I pay tribute to my hon. Friend the Member for Enfield North (Nick de Bois) for the work that he has done. I fully back the new clauses that he has tabled.

During the general election campaign, I was contacted by a constituent, a lady called Lorraine Fraser, with whom I have worked over the past four years. Her story is really quite harrowing. She had a 16-year-old son called Tyrone. One day, she was alerted to a problem outside the house. Sadly, she discovered that her son was being attacked by a gang of 30 youths. One of them was carrying a knife and stabbed him fatally. At the age of 16, he lost his life. In Lorraine’s own words, Tyrone was not always the best of boys, but he was always a considerate young man. It is really sad that he lost his life on that tragic day.

What has struck me is that, in the face of such a horrific experience, Tyrone’s mother has gone on to campaign tirelessly to do something about knife crime so that there is not another case like Tyrone’s somewhere else in the country. One thing that she has always asked of me and of Parliament is that we get a bit tougher in our rhetoric and our work on knife crime. I believe that new clause 6 is badly needed. I have seen some of Lorraine’s campaigning work, and I have been with her in schools when she talks to young people, telling them about the dangers of carrying a knife. Sometimes the answers she gets back from those young people are shocking.

I stand here today not in support of a newspaper or as a knee-jerk reaction, but because some of those young people will say that they want to carry a knife to defend themselves, and they know there will be no consequence of that because too often people get away with it. Lorraine is constantly battling the system, and I pay tribute to my hon. Friend the Minister who has worked tirelessly with her. She is extremely grateful for the support he has given.
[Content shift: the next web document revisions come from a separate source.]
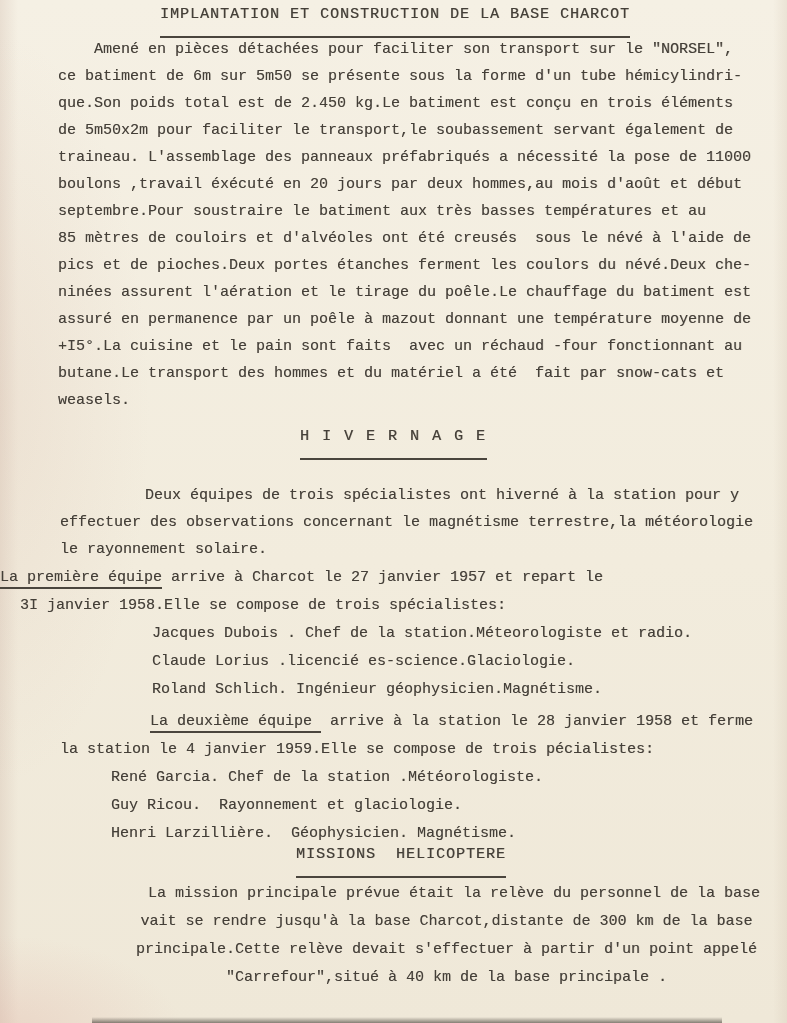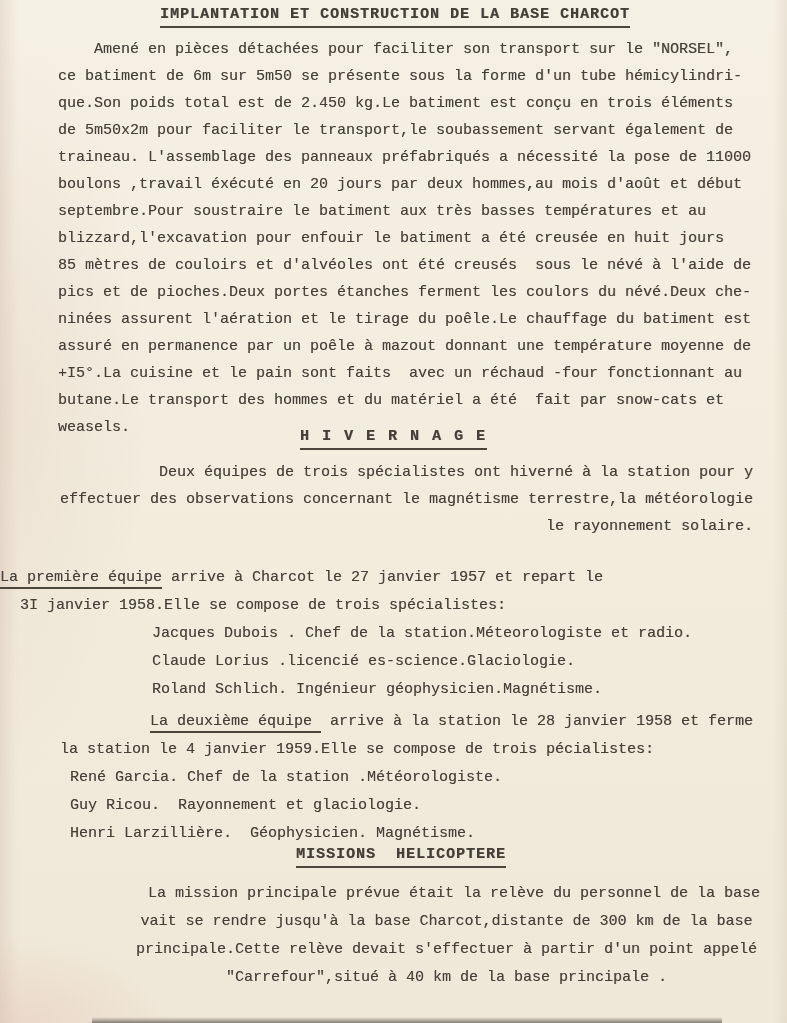"IMPLANTATION ET CONSTRUCTION DE LA" .heading { font-weight: bold -> normal; padding-bottom: 3px -> 13px }
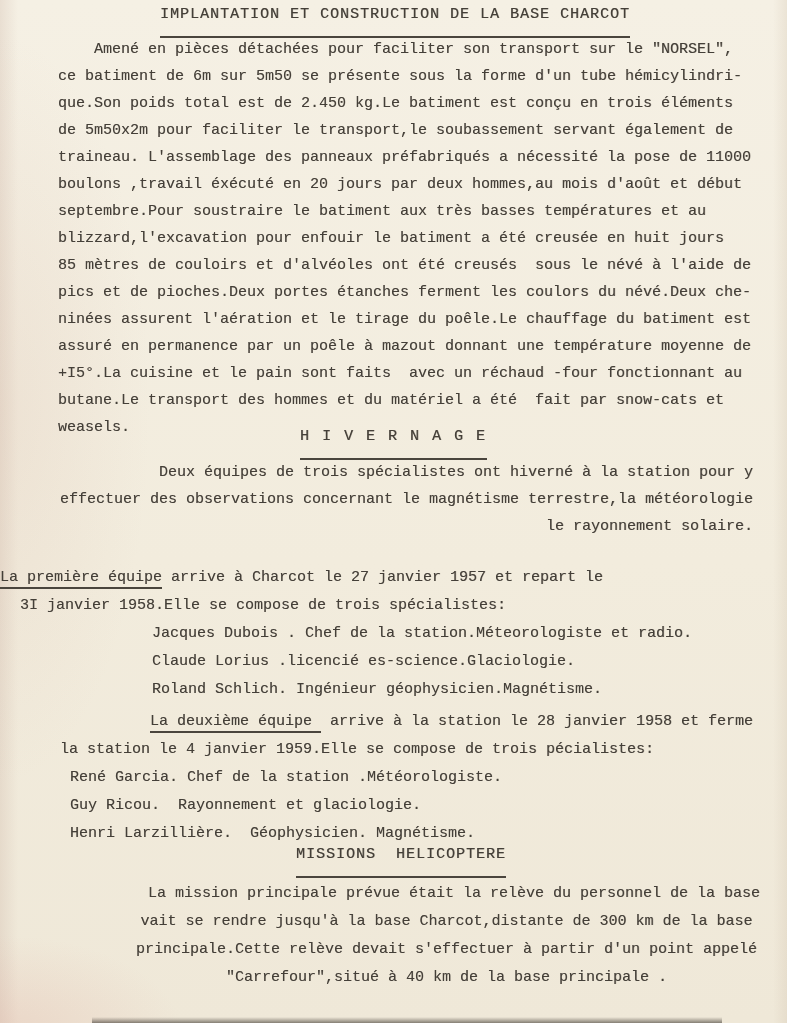"blizzard,l'excavation pour enfouir le" div.line { html: <div>blizzard,l'excavation pour enfouir le batiment a été creusée en huit jours</div> -> none }
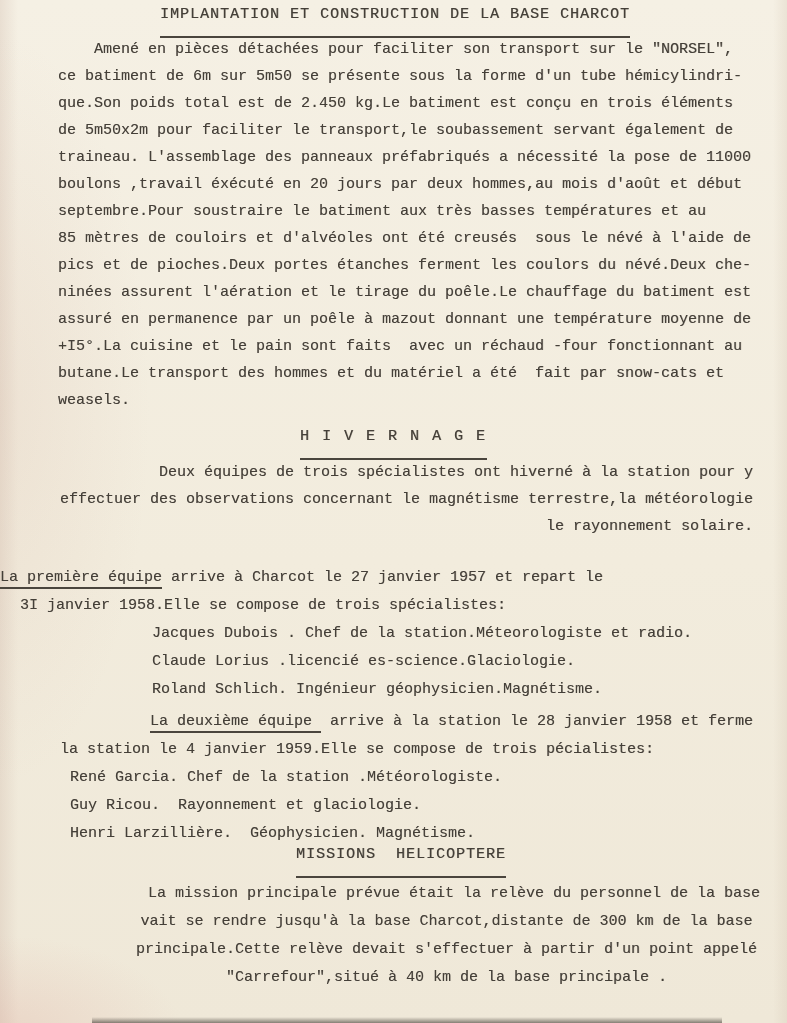"Deux équipes de trois spécialistes" .p2 { text-align: right -> none; top: 459px -> 482px }
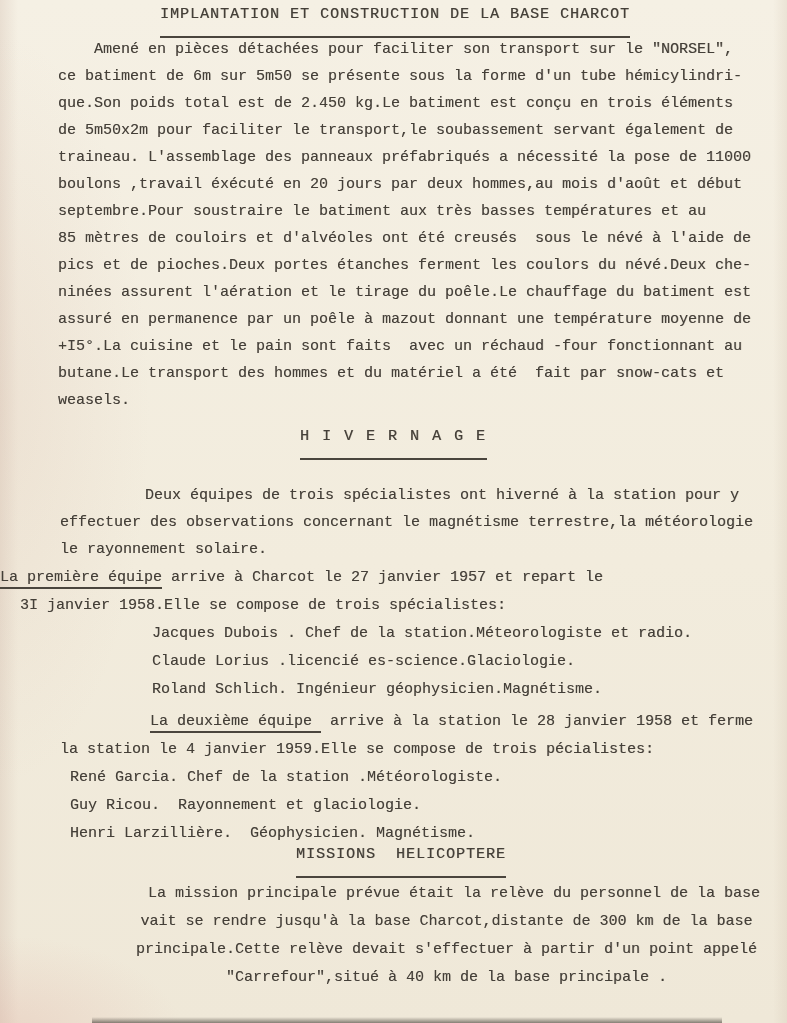"René Garcia. Chef de la" .t2 .member { margin-left: none -> 41px }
It was recently 10 years since Tyrone was killed, and Lorraine held a service in a church in the centre of Leeds. People from across the city—certain areas in particular—came along to remember members of their families who have lost their lives. To sit in that church and listen to people talk about their fathers, sons, brothers and nephews was a difficult experience. One young boy spoke about his father. He did not really know him because he had been murdered thanks to gang crime. The boy pleaded with the Government to do something. He said that people in their community were doing their bit to try to get across the message about the dangers of carrying a knife, working with young people and engaging with them in the schools, but he wanted the Government to do something about knife crime. I am grateful that my hon. Friend the Member for Enfield North is providing us with an opportunity to do that.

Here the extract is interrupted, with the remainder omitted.